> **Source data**
-----

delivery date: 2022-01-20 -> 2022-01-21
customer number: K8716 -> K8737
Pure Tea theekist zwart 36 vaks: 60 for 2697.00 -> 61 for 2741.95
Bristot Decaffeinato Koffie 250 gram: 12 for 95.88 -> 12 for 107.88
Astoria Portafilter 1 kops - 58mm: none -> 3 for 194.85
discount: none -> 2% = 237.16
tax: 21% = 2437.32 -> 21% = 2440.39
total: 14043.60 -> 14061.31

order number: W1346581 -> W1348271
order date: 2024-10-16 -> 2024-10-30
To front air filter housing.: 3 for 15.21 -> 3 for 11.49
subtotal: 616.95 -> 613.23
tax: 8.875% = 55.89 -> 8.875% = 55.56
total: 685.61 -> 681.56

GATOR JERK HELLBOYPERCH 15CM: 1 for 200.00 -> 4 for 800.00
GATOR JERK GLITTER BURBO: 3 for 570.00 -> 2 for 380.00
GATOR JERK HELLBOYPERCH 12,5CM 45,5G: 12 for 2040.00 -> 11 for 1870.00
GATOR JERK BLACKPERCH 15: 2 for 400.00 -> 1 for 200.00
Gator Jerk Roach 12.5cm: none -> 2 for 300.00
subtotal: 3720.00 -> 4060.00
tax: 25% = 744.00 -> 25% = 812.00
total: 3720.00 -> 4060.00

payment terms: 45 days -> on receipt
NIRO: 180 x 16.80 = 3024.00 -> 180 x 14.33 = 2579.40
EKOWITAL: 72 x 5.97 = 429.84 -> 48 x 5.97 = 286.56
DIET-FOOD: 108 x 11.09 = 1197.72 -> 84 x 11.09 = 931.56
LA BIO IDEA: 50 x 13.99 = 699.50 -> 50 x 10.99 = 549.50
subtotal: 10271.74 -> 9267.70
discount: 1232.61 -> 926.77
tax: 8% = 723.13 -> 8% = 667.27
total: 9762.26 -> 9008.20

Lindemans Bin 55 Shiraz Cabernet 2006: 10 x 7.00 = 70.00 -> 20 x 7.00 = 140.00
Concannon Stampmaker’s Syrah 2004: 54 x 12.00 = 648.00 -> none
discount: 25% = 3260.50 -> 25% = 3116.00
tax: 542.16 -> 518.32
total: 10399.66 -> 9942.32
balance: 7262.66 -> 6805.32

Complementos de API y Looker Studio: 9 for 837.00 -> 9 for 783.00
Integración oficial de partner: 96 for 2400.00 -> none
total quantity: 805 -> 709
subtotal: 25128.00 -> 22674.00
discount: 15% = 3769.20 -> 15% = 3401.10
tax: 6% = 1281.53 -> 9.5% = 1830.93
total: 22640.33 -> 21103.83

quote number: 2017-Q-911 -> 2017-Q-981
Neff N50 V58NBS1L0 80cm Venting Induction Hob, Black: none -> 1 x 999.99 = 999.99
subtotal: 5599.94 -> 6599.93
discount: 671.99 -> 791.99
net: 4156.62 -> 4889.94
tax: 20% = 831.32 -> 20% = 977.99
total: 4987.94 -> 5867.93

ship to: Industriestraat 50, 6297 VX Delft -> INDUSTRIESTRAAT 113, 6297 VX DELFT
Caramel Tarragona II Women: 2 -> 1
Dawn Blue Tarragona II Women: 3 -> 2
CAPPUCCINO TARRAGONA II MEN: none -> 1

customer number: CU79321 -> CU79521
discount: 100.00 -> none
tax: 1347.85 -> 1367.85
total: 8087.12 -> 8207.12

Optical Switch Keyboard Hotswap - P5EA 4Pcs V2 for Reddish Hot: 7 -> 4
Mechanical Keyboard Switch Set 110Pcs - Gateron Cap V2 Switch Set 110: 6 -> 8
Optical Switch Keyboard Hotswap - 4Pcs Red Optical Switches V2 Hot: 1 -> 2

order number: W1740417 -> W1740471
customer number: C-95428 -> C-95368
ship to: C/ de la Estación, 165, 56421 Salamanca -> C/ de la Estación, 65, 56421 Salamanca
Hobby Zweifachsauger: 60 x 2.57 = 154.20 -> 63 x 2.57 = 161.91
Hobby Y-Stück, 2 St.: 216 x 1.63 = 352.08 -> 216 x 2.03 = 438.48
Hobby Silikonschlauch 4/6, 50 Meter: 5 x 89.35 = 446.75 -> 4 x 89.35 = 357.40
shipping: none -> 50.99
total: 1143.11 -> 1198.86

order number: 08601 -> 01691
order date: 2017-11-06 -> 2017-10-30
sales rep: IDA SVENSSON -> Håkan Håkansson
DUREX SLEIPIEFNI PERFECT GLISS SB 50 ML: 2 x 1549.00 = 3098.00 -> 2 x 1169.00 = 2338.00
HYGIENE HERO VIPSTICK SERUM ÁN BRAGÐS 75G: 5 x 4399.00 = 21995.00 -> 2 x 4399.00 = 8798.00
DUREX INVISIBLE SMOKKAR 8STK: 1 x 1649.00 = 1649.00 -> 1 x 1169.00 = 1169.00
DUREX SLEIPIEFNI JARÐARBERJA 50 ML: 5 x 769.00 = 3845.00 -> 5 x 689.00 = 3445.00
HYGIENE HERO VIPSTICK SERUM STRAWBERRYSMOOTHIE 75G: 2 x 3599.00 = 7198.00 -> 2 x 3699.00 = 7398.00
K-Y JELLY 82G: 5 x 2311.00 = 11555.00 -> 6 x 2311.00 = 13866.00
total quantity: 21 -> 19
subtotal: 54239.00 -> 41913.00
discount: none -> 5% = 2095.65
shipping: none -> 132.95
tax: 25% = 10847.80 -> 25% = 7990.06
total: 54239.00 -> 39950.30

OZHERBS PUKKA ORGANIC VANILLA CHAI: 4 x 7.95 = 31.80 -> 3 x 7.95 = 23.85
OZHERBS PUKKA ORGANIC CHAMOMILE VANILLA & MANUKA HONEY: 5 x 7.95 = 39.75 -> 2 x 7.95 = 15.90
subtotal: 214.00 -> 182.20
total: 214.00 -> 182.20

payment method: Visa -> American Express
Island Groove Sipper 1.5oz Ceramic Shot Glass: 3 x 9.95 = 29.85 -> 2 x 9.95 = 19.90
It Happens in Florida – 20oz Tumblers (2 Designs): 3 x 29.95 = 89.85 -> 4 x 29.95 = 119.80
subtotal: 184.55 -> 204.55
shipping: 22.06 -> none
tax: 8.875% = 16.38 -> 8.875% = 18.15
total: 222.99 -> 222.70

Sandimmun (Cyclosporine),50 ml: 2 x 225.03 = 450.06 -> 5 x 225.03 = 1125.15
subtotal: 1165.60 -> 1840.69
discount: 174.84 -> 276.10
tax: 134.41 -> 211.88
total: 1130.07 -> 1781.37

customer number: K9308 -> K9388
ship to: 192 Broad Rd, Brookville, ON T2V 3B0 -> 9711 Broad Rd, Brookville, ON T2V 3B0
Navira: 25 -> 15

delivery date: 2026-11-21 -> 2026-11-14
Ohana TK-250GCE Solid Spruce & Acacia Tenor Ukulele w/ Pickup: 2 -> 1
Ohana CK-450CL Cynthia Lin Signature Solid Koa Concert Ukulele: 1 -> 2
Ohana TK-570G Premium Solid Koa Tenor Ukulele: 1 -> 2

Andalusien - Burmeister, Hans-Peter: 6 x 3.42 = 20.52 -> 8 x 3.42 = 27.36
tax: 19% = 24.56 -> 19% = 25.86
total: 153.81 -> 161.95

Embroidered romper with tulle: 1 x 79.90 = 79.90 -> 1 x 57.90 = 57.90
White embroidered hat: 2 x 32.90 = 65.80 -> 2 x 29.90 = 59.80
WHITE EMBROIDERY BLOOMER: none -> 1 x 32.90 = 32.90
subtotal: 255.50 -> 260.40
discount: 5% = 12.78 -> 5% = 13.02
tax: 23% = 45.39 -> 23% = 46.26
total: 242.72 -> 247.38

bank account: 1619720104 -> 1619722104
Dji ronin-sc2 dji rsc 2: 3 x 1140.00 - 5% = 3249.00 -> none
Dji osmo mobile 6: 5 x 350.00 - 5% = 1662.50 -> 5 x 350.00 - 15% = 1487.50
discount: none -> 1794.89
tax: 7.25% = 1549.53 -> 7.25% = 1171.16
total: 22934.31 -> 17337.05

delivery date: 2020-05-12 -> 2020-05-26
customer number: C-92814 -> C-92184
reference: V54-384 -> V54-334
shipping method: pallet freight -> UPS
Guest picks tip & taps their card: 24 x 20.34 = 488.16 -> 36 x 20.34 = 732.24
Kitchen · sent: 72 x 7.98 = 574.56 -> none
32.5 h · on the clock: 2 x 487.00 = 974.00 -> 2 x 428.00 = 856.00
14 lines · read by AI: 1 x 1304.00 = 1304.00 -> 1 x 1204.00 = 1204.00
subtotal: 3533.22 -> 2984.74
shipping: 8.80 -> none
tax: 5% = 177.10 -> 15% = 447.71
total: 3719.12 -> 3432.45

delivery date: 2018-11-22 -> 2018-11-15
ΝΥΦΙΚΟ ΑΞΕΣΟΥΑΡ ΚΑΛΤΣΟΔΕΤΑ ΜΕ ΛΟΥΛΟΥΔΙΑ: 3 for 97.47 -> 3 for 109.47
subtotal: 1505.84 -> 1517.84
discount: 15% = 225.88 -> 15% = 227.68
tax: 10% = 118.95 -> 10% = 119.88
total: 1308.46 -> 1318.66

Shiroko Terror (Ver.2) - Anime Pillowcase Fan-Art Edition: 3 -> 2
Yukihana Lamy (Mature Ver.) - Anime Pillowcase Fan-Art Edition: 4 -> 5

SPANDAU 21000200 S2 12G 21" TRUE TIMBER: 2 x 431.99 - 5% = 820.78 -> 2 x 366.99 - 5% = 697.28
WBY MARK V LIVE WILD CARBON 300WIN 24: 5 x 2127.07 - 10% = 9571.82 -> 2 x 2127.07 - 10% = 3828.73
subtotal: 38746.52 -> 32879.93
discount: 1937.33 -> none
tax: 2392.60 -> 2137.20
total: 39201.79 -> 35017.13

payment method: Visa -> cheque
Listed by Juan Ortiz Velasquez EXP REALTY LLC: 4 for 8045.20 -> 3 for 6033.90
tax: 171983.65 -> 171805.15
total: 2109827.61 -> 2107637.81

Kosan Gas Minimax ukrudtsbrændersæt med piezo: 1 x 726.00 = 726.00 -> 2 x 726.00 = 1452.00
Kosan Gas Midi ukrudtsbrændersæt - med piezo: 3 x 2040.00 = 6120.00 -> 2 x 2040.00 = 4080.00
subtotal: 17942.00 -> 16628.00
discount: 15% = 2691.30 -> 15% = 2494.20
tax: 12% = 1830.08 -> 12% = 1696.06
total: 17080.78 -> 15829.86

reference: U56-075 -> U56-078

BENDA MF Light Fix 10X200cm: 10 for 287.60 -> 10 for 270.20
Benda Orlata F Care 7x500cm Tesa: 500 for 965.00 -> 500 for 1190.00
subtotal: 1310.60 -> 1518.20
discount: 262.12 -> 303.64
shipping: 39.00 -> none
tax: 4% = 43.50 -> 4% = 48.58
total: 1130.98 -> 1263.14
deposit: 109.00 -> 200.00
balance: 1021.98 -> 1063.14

-----

> **REQUIRED ACTION**
Find "subtotal: 3533.22 -> 2984.74" in the entries above and copy that whole line exactly, then each line after it through the line that contains "total: 1308.46 -> 1318.66".

> **WRITTEN REPLY**
subtotal: 3533.22 -> 2984.74
shipping: 8.80 -> none
tax: 5% = 177.10 -> 15% = 447.71
total: 3719.12 -> 3432.45

delivery date: 2018-11-22 -> 2018-11-15
ΝΥΦΙΚΟ ΑΞΕΣΟΥΑΡ ΚΑΛΤΣΟΔΕΤΑ ΜΕ ΛΟΥΛΟΥΔΙΑ: 3 for 97.47 -> 3 for 109.47
subtotal: 1505.84 -> 1517.84
discount: 15% = 225.88 -> 15% = 227.68
tax: 10% = 118.95 -> 10% = 119.88
total: 1308.46 -> 1318.66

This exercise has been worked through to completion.